*** Source data

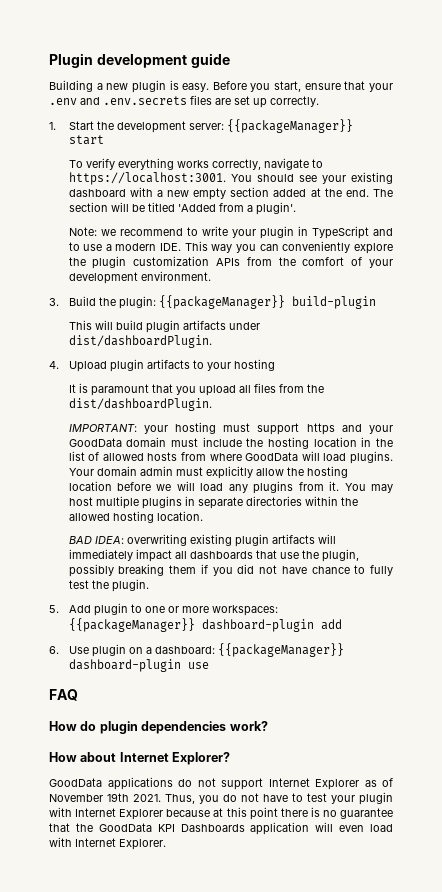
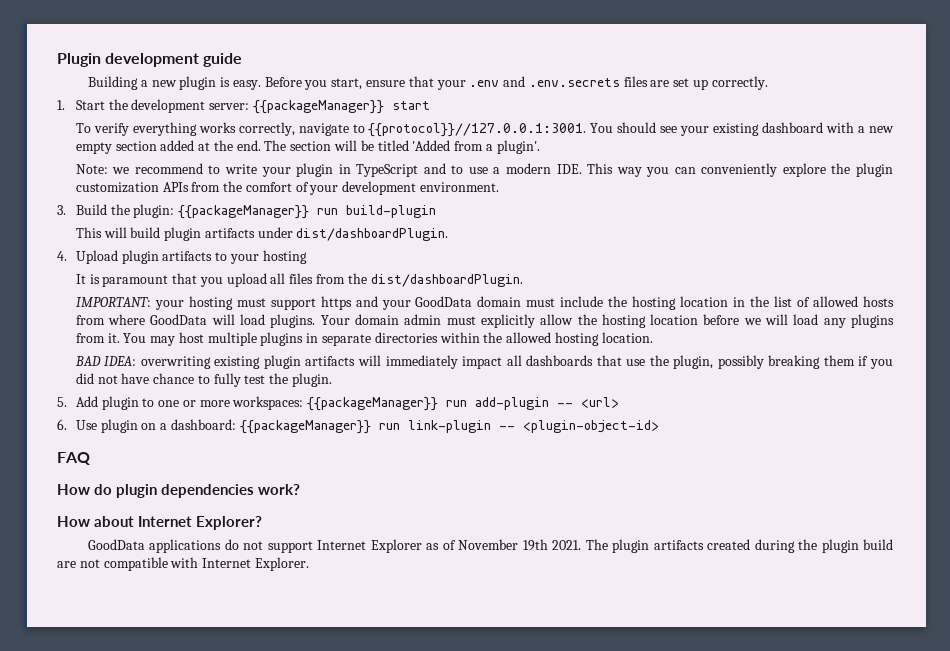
[68,172,226,185] https://localhost:3001. -> [368,123,587,137] {{protocol}}//127.0.0.1:3001.
(285, 302) none -> [317,208,339,215] run
[201,619,342,632] dashboard-plugin add -> [446,397,620,410] run add-plugin -- <url>
[68,659,209,672] dashboard-plugin use -> [378,420,659,433] run link-plugin -- <plugin-object-id>
[165,792,393,805] [49,807,393,820] [49,822,393,835] Thus, you do not have to test your plugin with Internet Explorer because at this point there is no guarantee that the GoodData KPI Dashboards application will even load -> [585,539,893,553] [57,557,168,571] The plugin artifacts created during the plugin build are not compatible

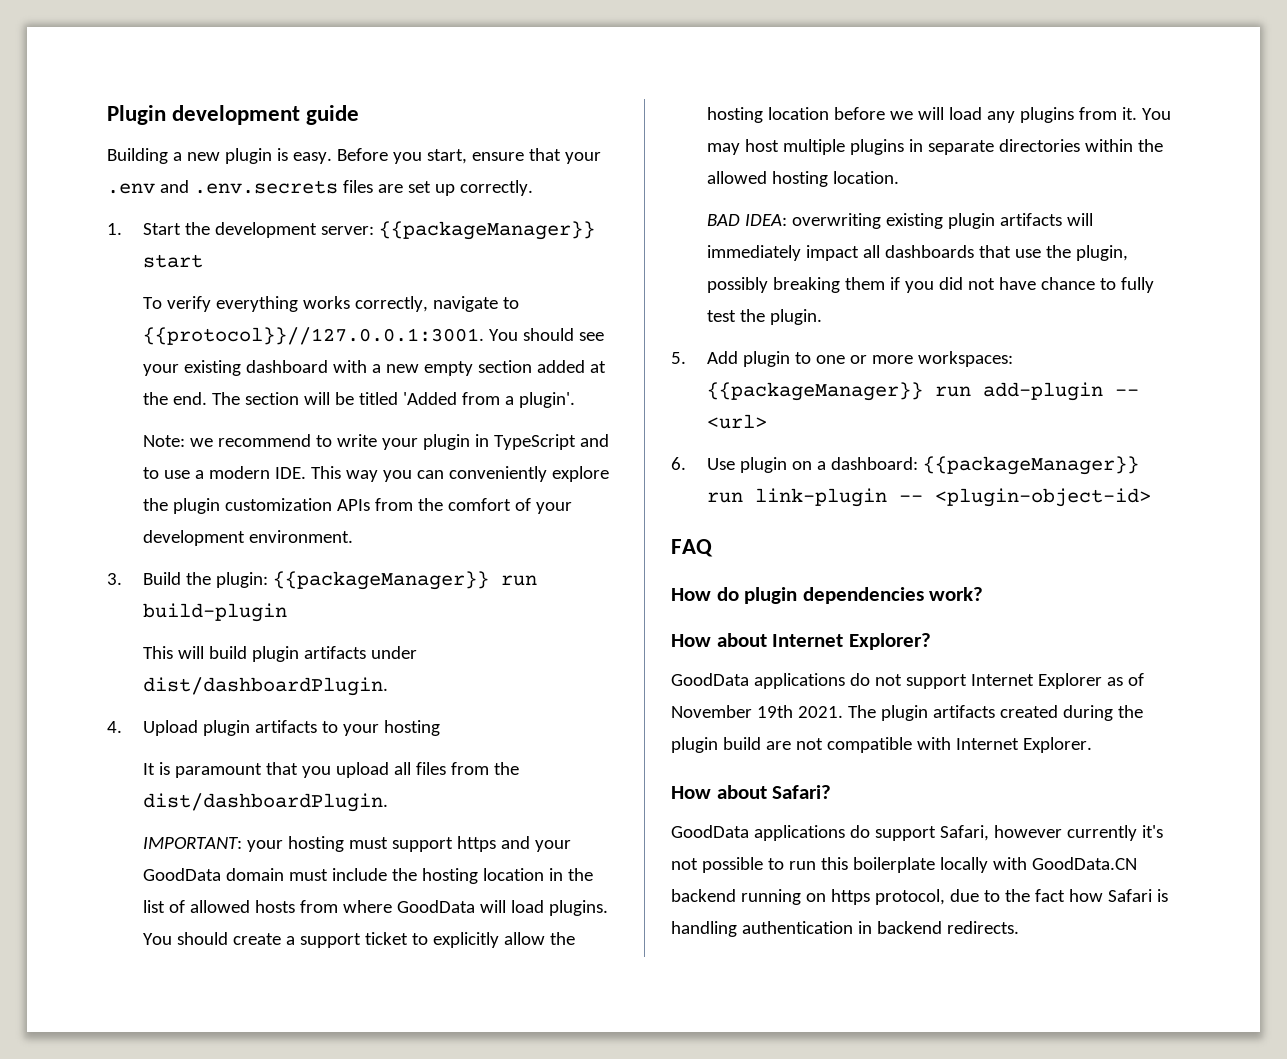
[320,314,476,325] Your domain admin must -> [142,932,428,948] You should create a support ticket to
(309, 564) none -> [671,785,832,799] [671,825,1163,841] [671,857,1137,873] [671,889,1168,905] [671,921,1019,937] // How about Safari? // GoodData applications do support Safari, however currently it's not possible to run this boilerplate locally with GoodData.CN backend running on https protocol, due to the fact how Safari is handling authentication in backend redirects.

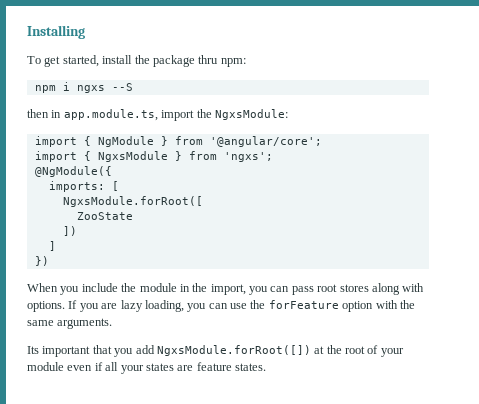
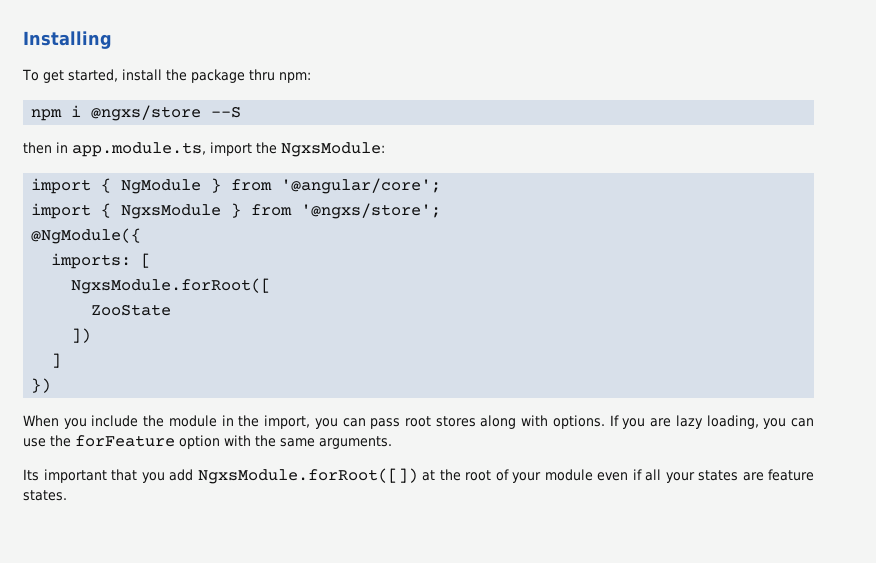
[76,85,105,93] ngxs -> [91,105,202,121] @ngxs/store
[223,152,273,162] 'ngxs'; -> [301,203,442,219] '@ngxs/store';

******

→ **How to complete this task**: Once you find the line that contains "[165,792,393,805] [49,807,393,820] [49,822,393,835]", give it again along with every later line through the end of the data, word for word, minus the pictures.

→ **Solution to this task**:
[165,792,393,805] [49,807,393,820] [49,822,393,835] Thus, you do not have to test your plugin with Internet Explorer because at this point there is no guarantee that the GoodData KPI Dashboards application will even load -> [585,539,893,553] [57,557,168,571] The plugin artifacts created during the plugin build are not compatible

[320,314,476,325] Your domain admin must -> [142,932,428,948] You should create a support ticket to
(309, 564) none -> [671,785,832,799] [671,825,1163,841] [671,857,1137,873] [671,889,1168,905] [671,921,1019,937] // How about Safari? // GoodData applications do support Safari, however currently it's not possible to run this boilerplate locally with GoodData.CN backend running on https protocol, due to the fact how Safari is handling authentication in backend redirects.

[76,85,105,93] ngxs -> [91,105,202,121] @ngxs/store
[223,152,273,162] 'ngxs'; -> [301,203,442,219] '@ngxs/store';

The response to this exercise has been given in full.